··· LISTED RECORDS

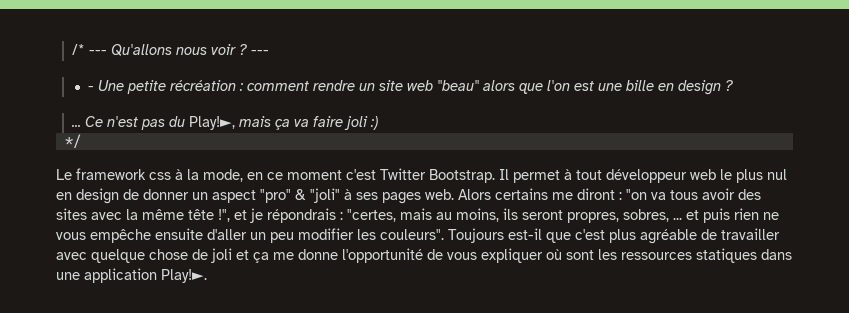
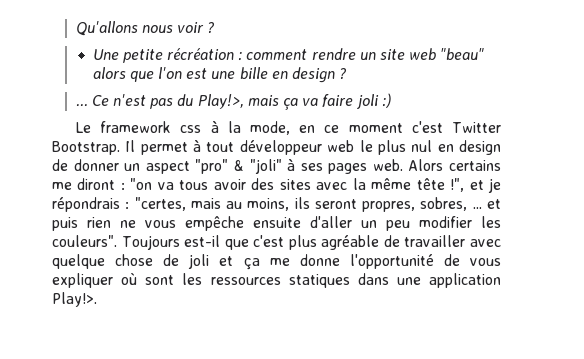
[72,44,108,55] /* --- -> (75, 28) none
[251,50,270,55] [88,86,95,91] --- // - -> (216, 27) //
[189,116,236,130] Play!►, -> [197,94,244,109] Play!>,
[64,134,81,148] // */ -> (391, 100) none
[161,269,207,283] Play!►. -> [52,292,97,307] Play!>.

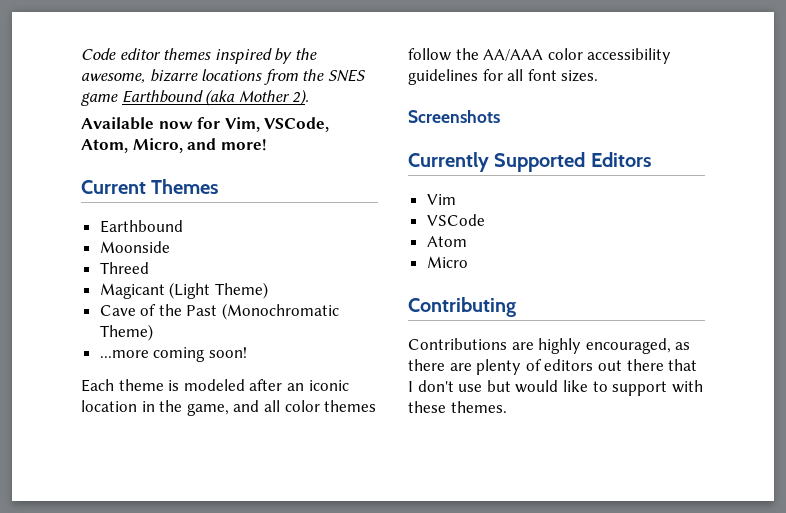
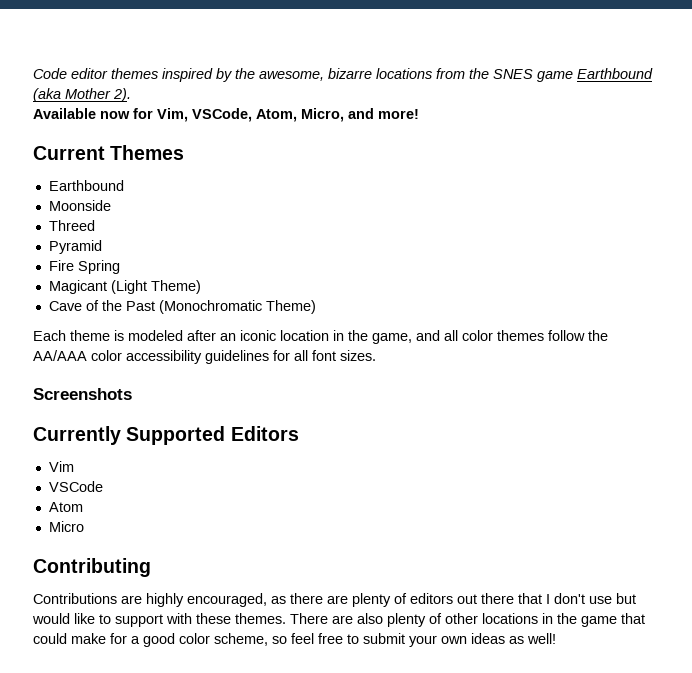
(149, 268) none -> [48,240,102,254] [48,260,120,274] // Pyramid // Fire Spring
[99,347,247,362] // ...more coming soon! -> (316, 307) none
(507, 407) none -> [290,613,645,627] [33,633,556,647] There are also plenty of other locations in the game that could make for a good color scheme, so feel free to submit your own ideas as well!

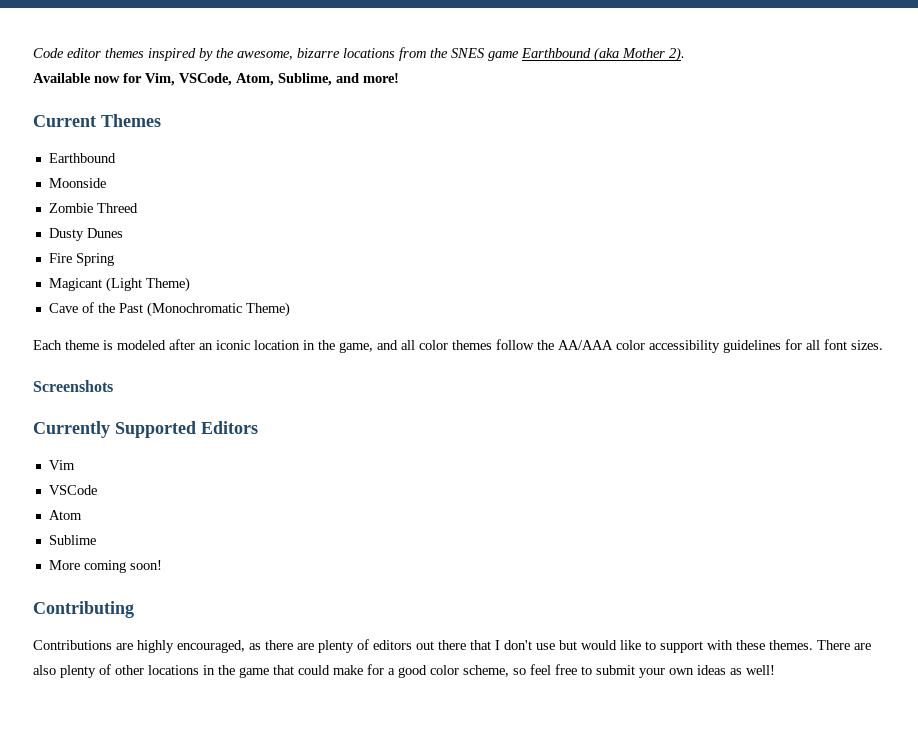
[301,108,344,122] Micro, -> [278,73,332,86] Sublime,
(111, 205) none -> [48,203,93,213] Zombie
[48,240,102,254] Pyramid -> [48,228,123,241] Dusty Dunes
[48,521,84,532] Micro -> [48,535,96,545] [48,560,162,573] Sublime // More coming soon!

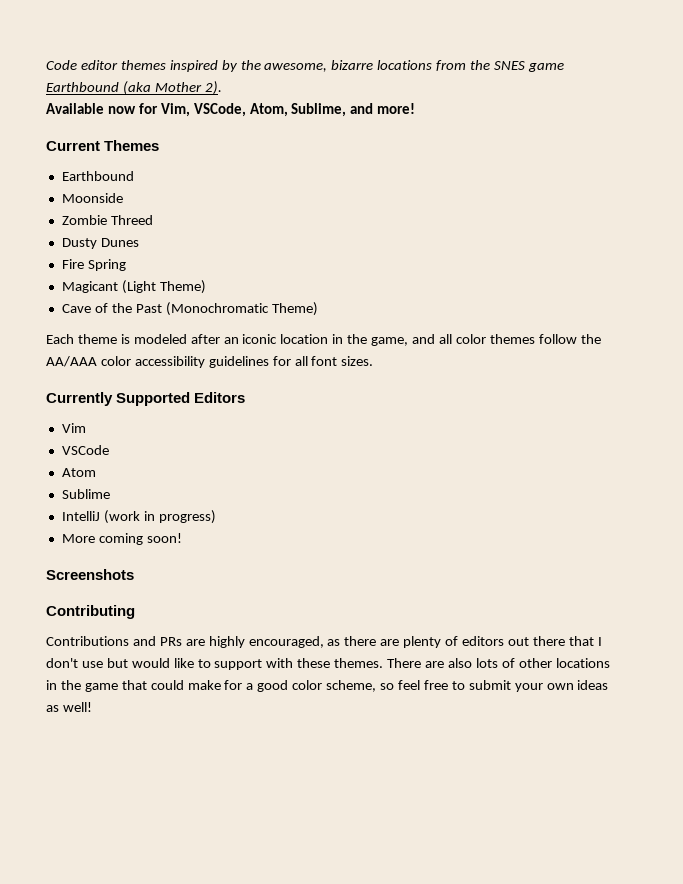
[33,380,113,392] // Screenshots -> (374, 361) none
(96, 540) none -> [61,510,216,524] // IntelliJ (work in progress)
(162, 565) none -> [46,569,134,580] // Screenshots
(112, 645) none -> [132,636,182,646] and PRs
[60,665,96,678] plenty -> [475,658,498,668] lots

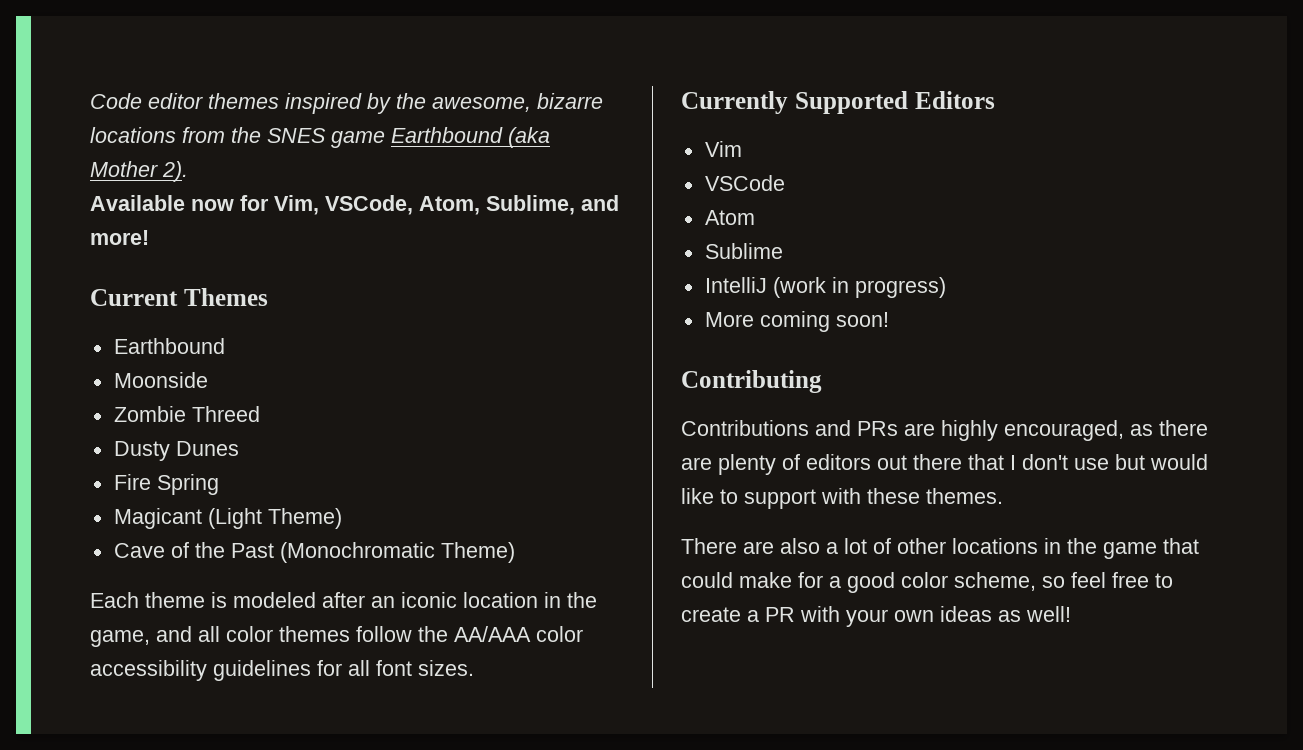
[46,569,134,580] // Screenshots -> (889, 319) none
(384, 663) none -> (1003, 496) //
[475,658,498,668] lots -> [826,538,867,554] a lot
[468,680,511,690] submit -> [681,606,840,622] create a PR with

······

EXERCISE DIRECTIONS -
All lines from the one with "[475,658,498,668] lots ->" through the end of the records need to be copied exactly, and no other lines.

EXERCISE RESPONSE -
[475,658,498,668] lots -> [826,538,867,554] a lot
[468,680,511,690] submit -> [681,606,840,622] create a PR with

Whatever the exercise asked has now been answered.